Smithsonian / US Geological Survey Weekly Volcanic Activity Report, 4 June-10 June 2003
Managing Editor: Gari Mayberry

Please cite this report as:

Global Volcanism Program, 2003. Report on Kilauea (United States). In: Mayberry, G (ed.), Weekly Volcanic Activity Report, 4 June-10 June 2003. Smithsonian Institution and US Geological Survey.

Volcano Profile |  Weekly Report (4 June-10 June 2003)


Kilauea

United States

19.421°N, 155.287°W; summit elev. 1222 m

All times are local (unless otherwise noted)

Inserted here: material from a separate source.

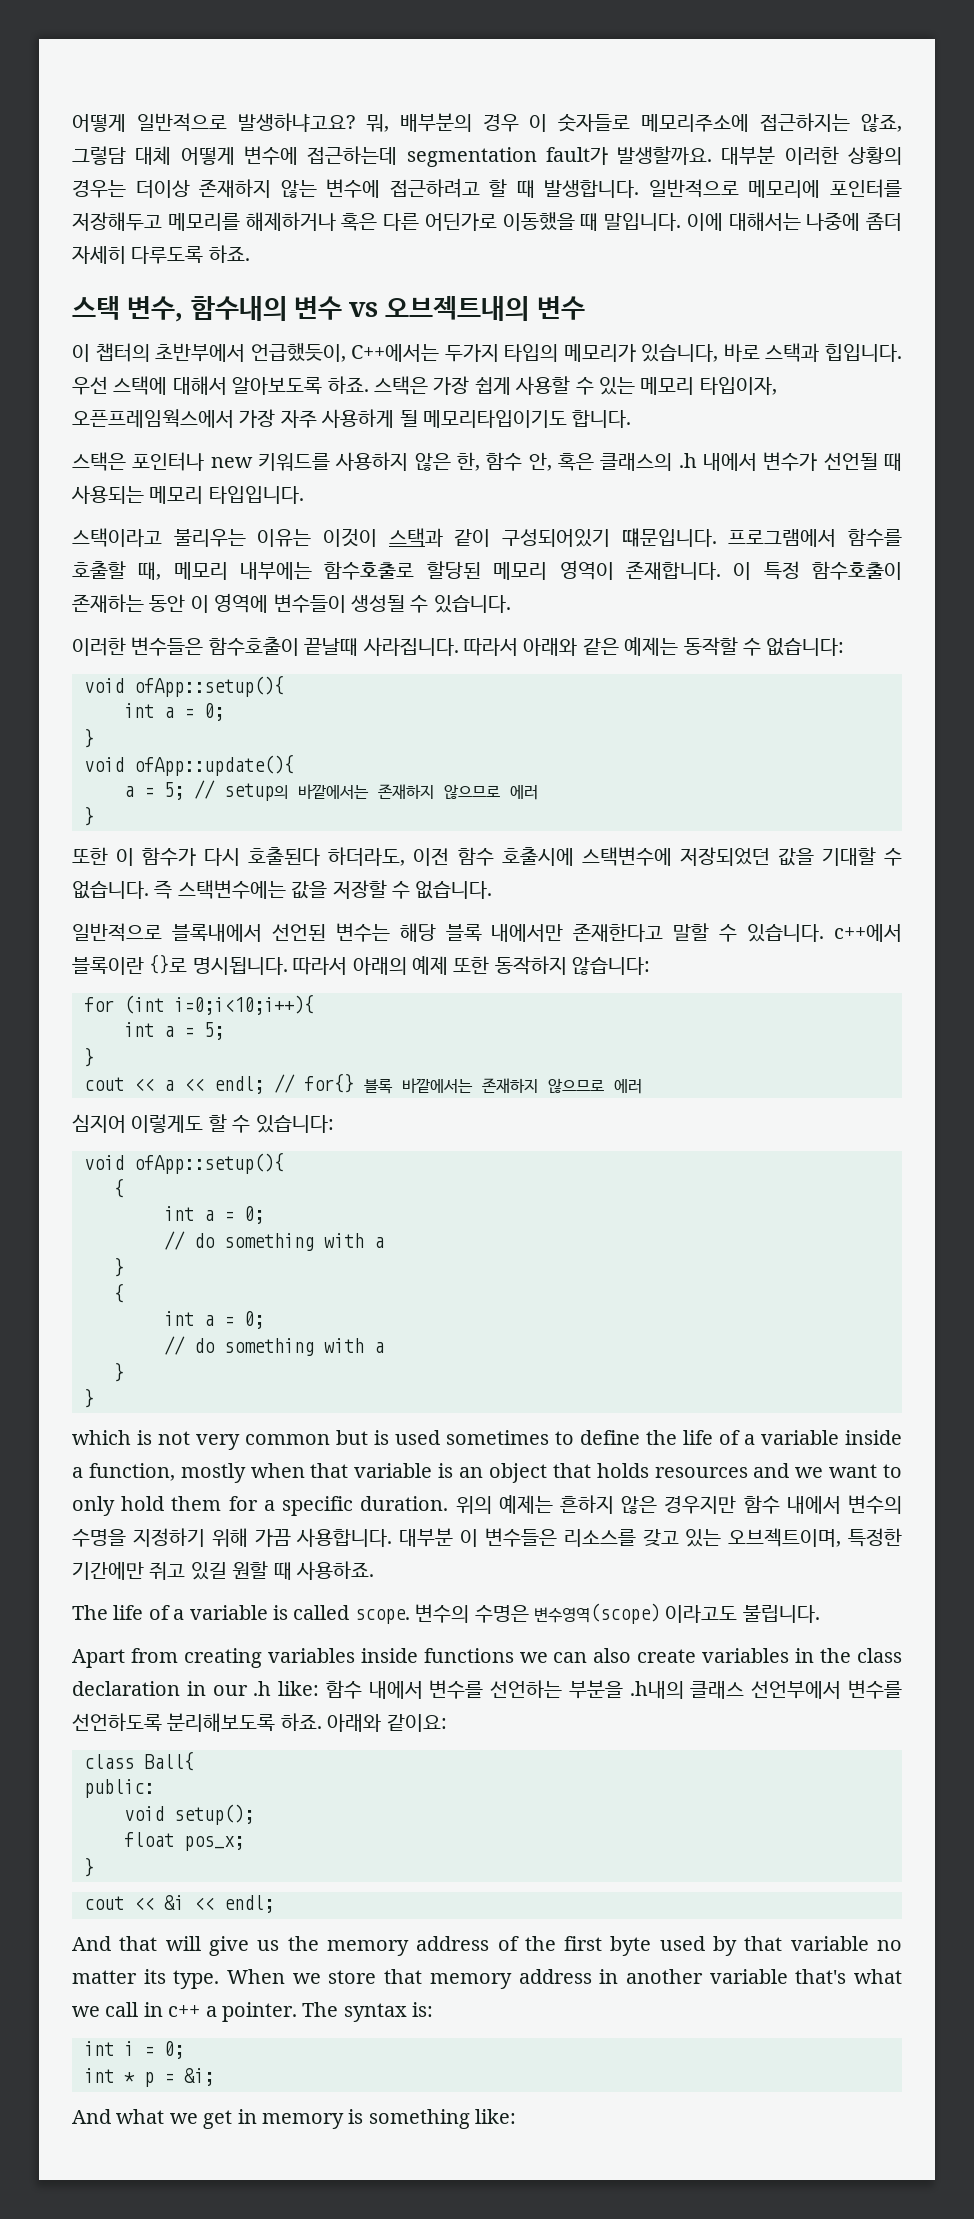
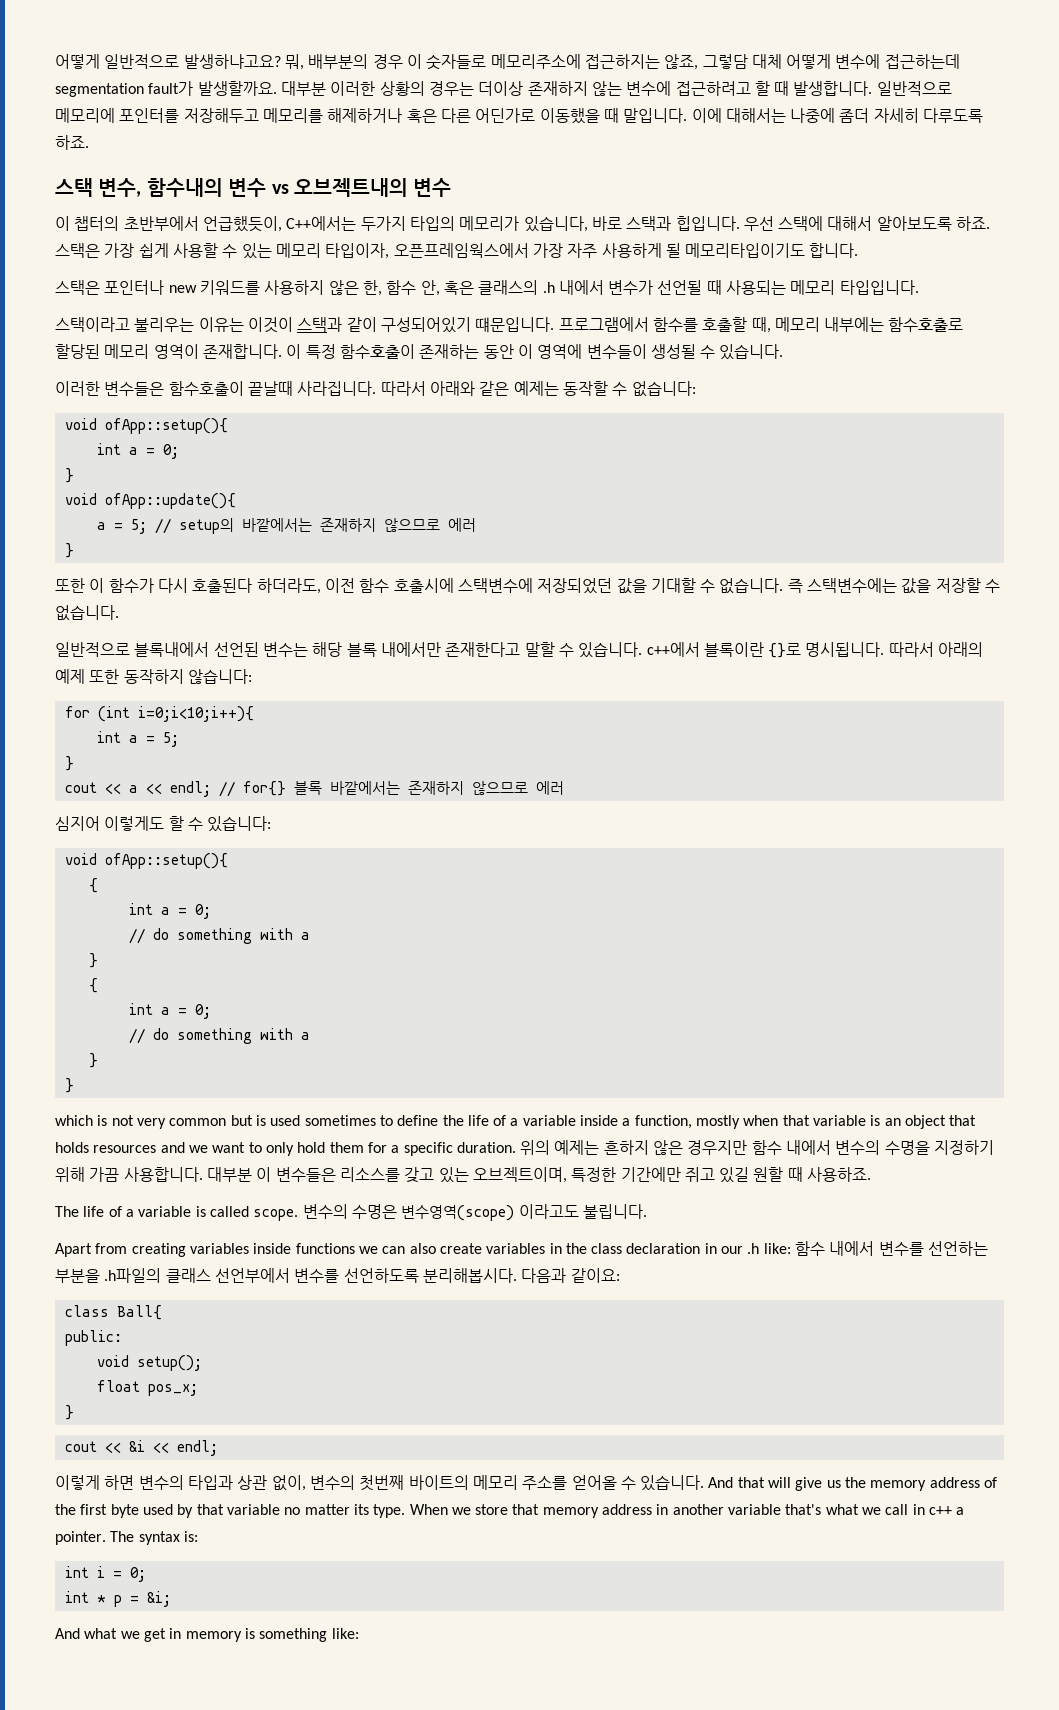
- Apart from creating variables inside functions we can also create variables in the class declaration in our .h like: 함수 내에서 변수를 선언하는 부분을 .h내의 클래스 선언부에서 변수를 선언하도록 분리해보도록 하죠. 아래와 같이요:
+ Apart from creating variables inside functions we can also create variables in the class declaration in our .h like: 함수 내에서 변수를 선언하는 부분을 .h파일의 클래스 선언부에서 변수를 선언하도록 분리해봅시다. 다음과 같이요:
+ 이렇게 하면 변수의 타입과 상관 없이, 변수의 첫번째 바이트의 메모리 주소를 얻어올 수 있습니다.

Small amounts of lava continued to flow into the sea at the Highcastle entry during 4-10 June, and lava flows were sometimes visible on Pulama pali and the coastal flat. Seismicity at the summit of Kilauea continued at moderate-to-high levels, with many small, low-frequency earthquakes occurring at shallow depths beneath the summit caldera for more than a week. The tiny earthquakes occurred at the notably high rate of 2-4 per minute. Little or no volcanic tremor accompanied the swarm, however. Volcanic tremor at Pu`u `O`o remained moderate to high, as is the norm. Almost cyclic inflation and deflation occurred during the report week, but did not culminate in significant overall tilt.

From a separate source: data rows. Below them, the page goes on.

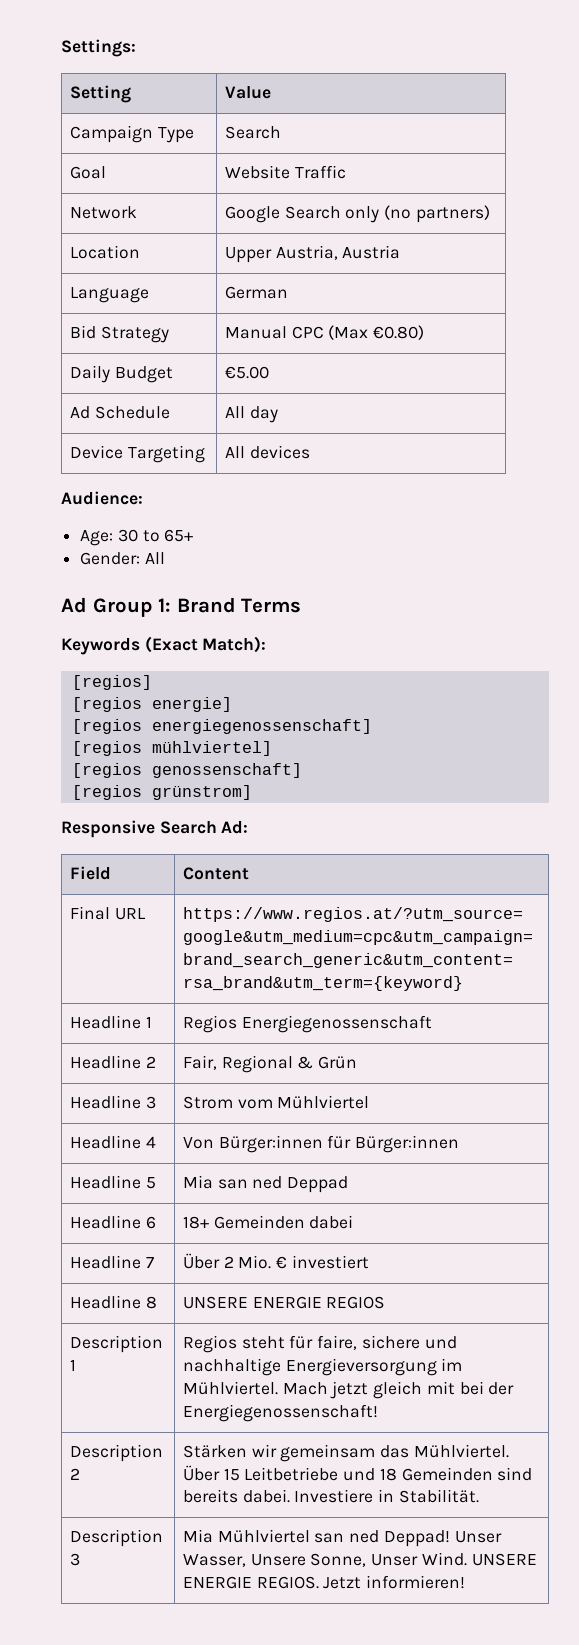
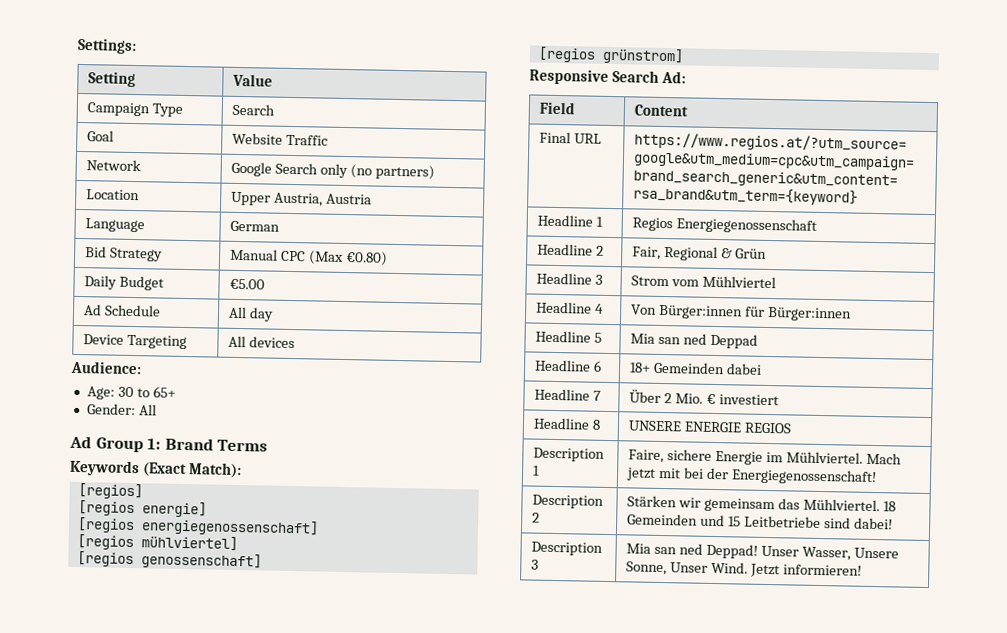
- Description 1 | Regios steht für faire, sichere und nachhaltige Energieversorgung im Mühlviertel. Mach jetzt gleich mit bei der Energiegenossenschaft!
+ Description 1 | Faire, sichere Energie im Mühlviertel. Mach jetzt mit bei der Energiegenossenschaft!
- Description 2 | Stärken wir gemeinsam das Mühlviertel. Über 15 Leitbetriebe und 18 Gemeinden sind bereits dabei. Investiere in Stabilität.
+ Description 2 | Stärken wir gemeinsam das Mühlviertel. 18 Gemeinden und 15 Leitbetriebe sind dabei!
- Description 3 | Mia Mühlviertel san ned Deppad! Unser Wasser, Unsere Sonne, Unser Wind. UNSERE ENERGIE REGIOS. Jetzt informieren!
+ Description 3 | Mia san ned Deppad! Unser Wasser, Unsere Sonne, Unser Wind. Jetzt informieren!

Geologic Background. Kilauea, which overlaps the E flank of the massive Mauna Loa shield volcano, has been Hawaii's most active volcano during historical time. Eruptions are prominent in Polynesian legends; written documentation extending back to only 1820 records frequent summit and flank lava flow eruptions that were interspersed with periods of long-term lava lake activity that lasted until 1924 at Halemaumau crater, within the summit caldera. The 3 x 5 km caldera was formed in several stages about 1500 years ago and during the 18th century; eruptions have also originated from the lengthy East and SW rift zones, which extend to the sea on both sides of the volcano. About 90% of the surface of the basaltic shield volcano is formed of lava flows less than about 1100 years old; 70% of the volcano's surface is younger than 600 years. A long-term eruption from the East rift zone that began in 1983 has produced lava flows covering more than 100 km2, destroying nearly 200 houses and adding new coastline to the island.